§ EXERCISE DIRECTIONS: Lines where the string "coupon" appears are to be copied from the entries below.

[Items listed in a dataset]
++++++++++++++++++++

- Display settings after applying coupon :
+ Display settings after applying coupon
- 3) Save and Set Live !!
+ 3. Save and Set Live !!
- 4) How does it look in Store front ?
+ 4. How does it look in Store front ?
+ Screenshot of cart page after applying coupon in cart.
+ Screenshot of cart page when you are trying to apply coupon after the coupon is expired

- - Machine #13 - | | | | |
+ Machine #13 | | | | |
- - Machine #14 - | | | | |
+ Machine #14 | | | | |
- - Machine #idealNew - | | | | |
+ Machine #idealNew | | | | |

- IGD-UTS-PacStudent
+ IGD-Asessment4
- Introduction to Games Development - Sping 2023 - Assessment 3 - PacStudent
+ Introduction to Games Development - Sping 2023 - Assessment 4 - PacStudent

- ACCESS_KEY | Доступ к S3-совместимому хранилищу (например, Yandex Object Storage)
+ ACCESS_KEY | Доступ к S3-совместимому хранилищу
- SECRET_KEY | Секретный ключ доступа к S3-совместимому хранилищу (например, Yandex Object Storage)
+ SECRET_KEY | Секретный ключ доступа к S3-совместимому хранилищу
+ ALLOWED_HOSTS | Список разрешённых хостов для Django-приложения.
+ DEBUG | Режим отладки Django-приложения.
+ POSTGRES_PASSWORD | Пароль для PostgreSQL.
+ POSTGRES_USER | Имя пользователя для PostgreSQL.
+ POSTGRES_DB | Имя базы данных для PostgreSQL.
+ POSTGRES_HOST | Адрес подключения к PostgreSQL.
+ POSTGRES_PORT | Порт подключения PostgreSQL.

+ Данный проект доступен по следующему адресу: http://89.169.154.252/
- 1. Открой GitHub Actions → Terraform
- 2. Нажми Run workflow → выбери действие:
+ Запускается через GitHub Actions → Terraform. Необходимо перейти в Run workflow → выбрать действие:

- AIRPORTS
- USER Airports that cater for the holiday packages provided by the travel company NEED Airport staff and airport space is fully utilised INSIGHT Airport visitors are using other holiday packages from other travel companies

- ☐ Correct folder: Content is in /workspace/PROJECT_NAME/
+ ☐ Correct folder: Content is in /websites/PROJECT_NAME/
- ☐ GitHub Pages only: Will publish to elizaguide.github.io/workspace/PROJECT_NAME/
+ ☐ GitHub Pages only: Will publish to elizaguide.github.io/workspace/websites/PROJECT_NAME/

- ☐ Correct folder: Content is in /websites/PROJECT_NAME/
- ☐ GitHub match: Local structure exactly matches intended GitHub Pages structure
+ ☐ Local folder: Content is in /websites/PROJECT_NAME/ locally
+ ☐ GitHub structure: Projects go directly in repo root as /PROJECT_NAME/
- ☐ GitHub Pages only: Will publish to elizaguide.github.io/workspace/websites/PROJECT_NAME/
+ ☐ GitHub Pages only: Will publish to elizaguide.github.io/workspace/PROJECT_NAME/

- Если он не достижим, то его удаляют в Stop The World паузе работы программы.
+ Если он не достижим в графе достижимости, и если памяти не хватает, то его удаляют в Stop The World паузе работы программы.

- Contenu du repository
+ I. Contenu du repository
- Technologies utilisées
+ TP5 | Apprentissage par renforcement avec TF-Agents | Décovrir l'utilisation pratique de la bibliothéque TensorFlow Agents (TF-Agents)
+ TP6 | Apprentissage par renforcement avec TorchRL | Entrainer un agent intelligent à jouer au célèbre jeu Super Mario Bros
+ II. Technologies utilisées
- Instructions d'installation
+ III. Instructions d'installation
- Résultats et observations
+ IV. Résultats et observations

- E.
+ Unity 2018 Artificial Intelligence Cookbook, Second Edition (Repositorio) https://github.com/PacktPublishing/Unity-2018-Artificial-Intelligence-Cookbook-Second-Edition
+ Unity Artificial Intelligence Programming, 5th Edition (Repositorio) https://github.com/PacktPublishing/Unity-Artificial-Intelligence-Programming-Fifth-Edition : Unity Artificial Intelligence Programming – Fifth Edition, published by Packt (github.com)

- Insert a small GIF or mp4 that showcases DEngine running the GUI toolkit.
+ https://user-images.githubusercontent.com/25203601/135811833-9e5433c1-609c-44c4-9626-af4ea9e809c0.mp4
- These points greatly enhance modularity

++++++++++++++++++++

§ FINISHED TASK:
- Display settings after applying coupon :
+ Display settings after applying coupon
+ Screenshot of cart page after applying coupon in cart.
+ Screenshot of cart page when you are trying to apply coupon after the coupon is expired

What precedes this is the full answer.